**Problem:**
Transcribe all the lines below exactly. Omit the pictures.

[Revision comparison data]

----------

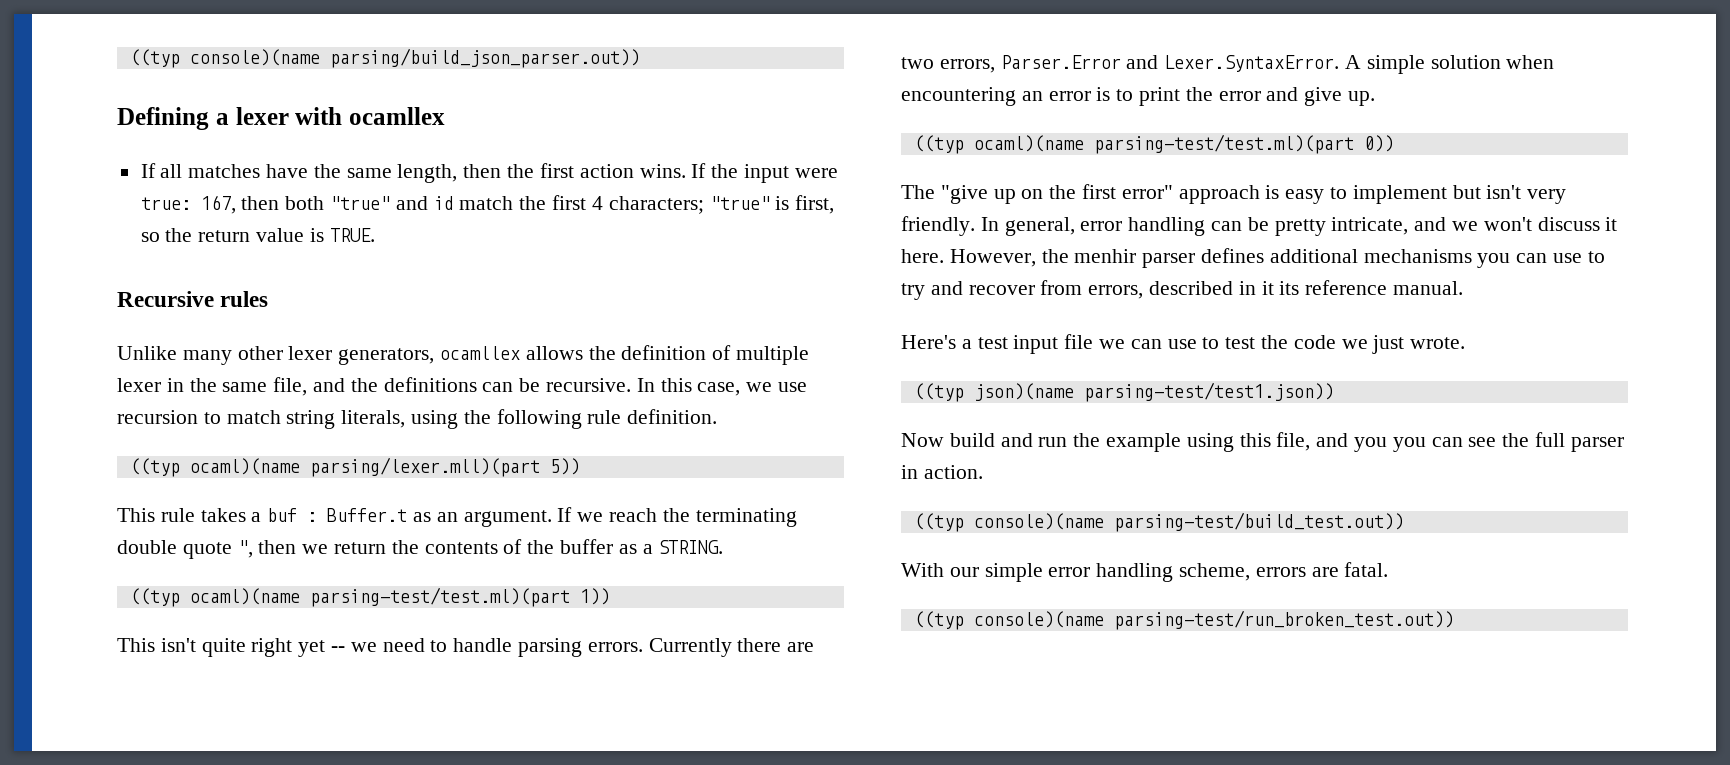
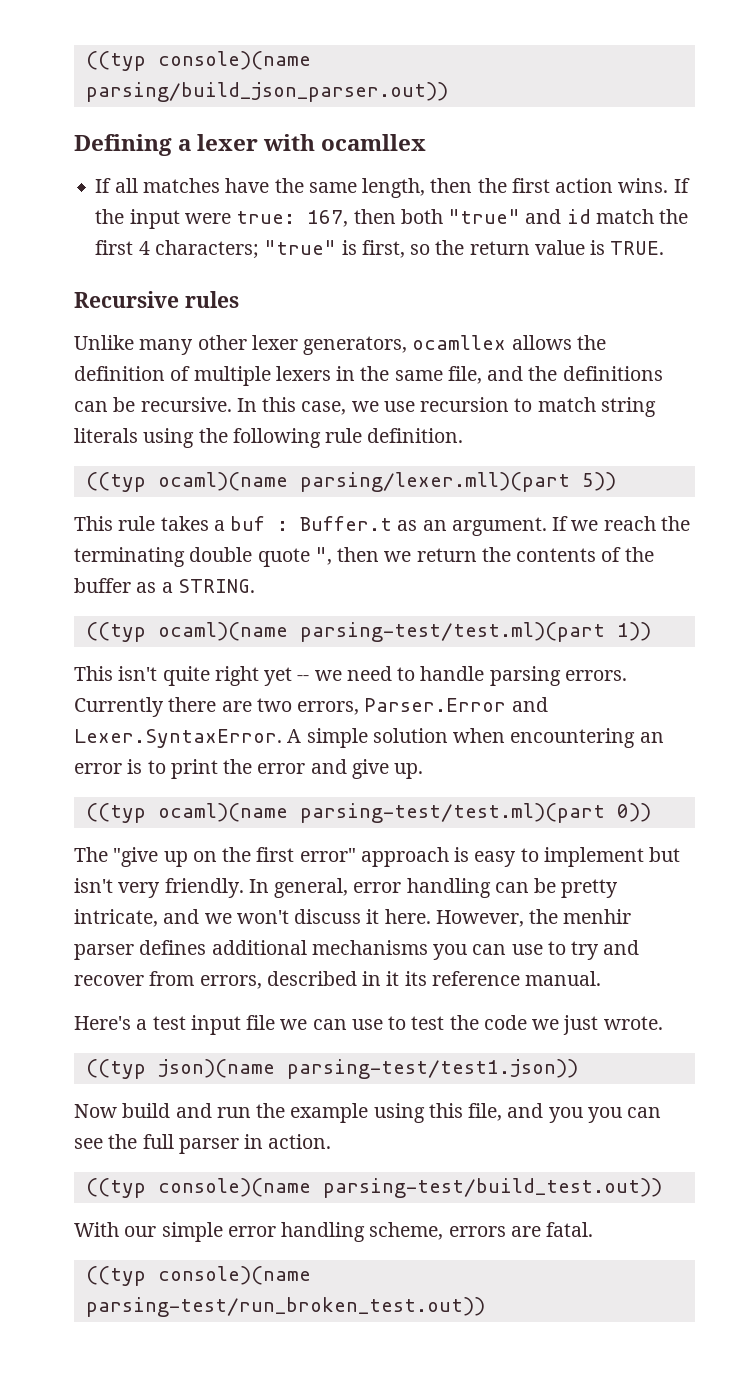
- Unlike many other lexer generators, ocamllex allows the definition of multiple lexer in the same file, and the definitions can be recursive.
+ Unlike many other lexer generators, ocamllex allows the definition of multiple lexers in the same file, and the definitions can be recursive.
- In this case, we use recursion to match string literals, using the following rule definition.
+ In this case, we use recursion to match string literals using the following rule definition.

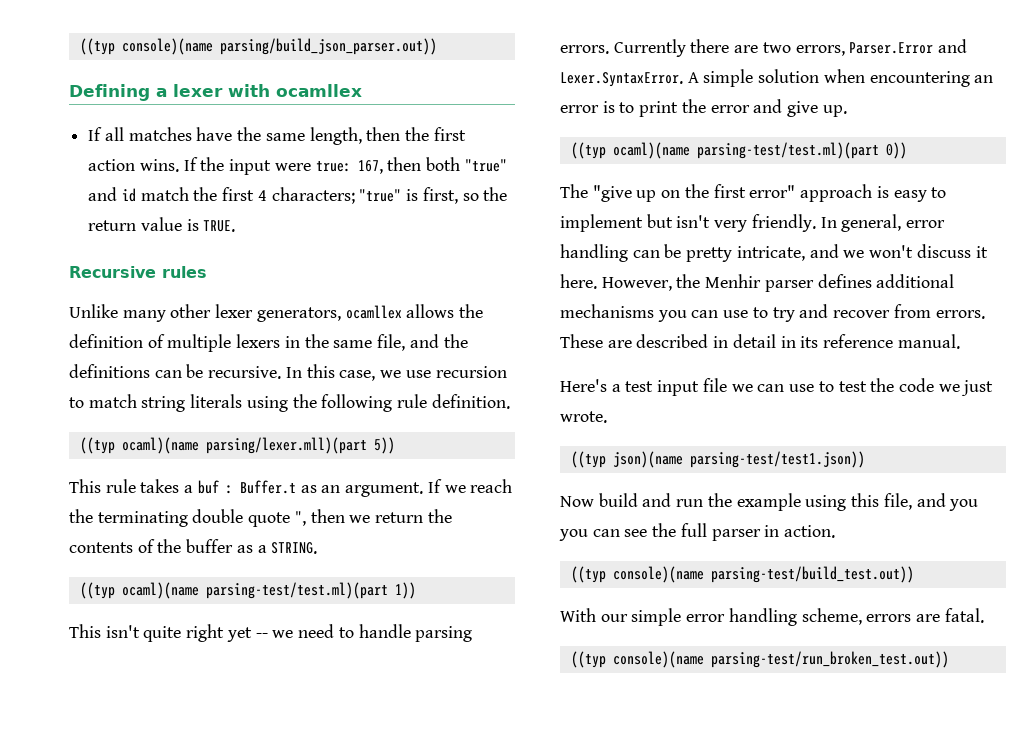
- However, the menhir parser defines additional mechanisms you can use to try and recover from errors, described in it its reference manual.
+ However, the Menhir parser defines additional mechanisms you can use to try and recover from errors. These are described in detail in its reference manual.

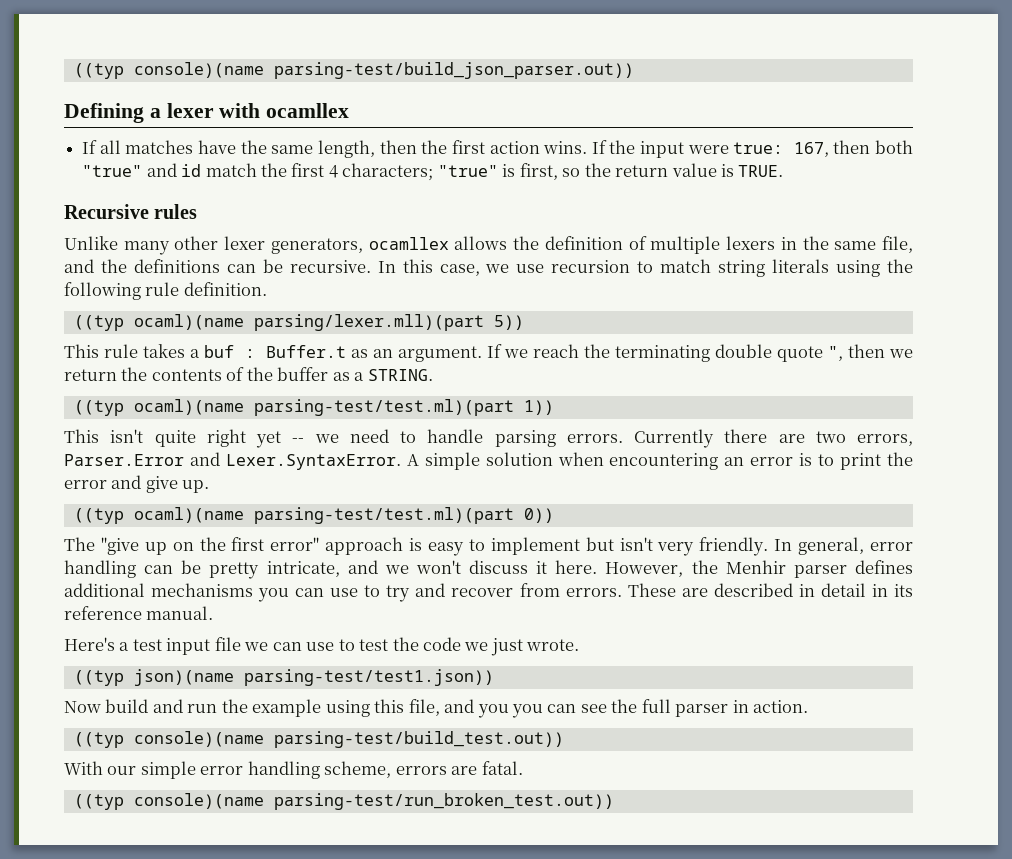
- ((typ console)(name parsing/build_json_parser.out))
+ ((typ console)(name parsing-test/build_json_parser.out))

----------

**Solution:**
- Unlike many other lexer generators, ocamllex allows the definition of multiple lexer in the same file, and the definitions can be recursive.
+ Unlike many other lexer generators, ocamllex allows the definition of multiple lexers in the same file, and the definitions can be recursive.
- In this case, we use recursion to match string literals, using the following rule definition.
+ In this case, we use recursion to match string literals using the following rule definition.

- However, the menhir parser defines additional mechanisms you can use to try and recover from errors, described in it its reference manual.
+ However, the Menhir parser defines additional mechanisms you can use to try and recover from errors. These are described in detail in its reference manual.

- ((typ console)(name parsing/build_json_parser.out))
+ ((typ console)(name parsing-test/build_json_parser.out))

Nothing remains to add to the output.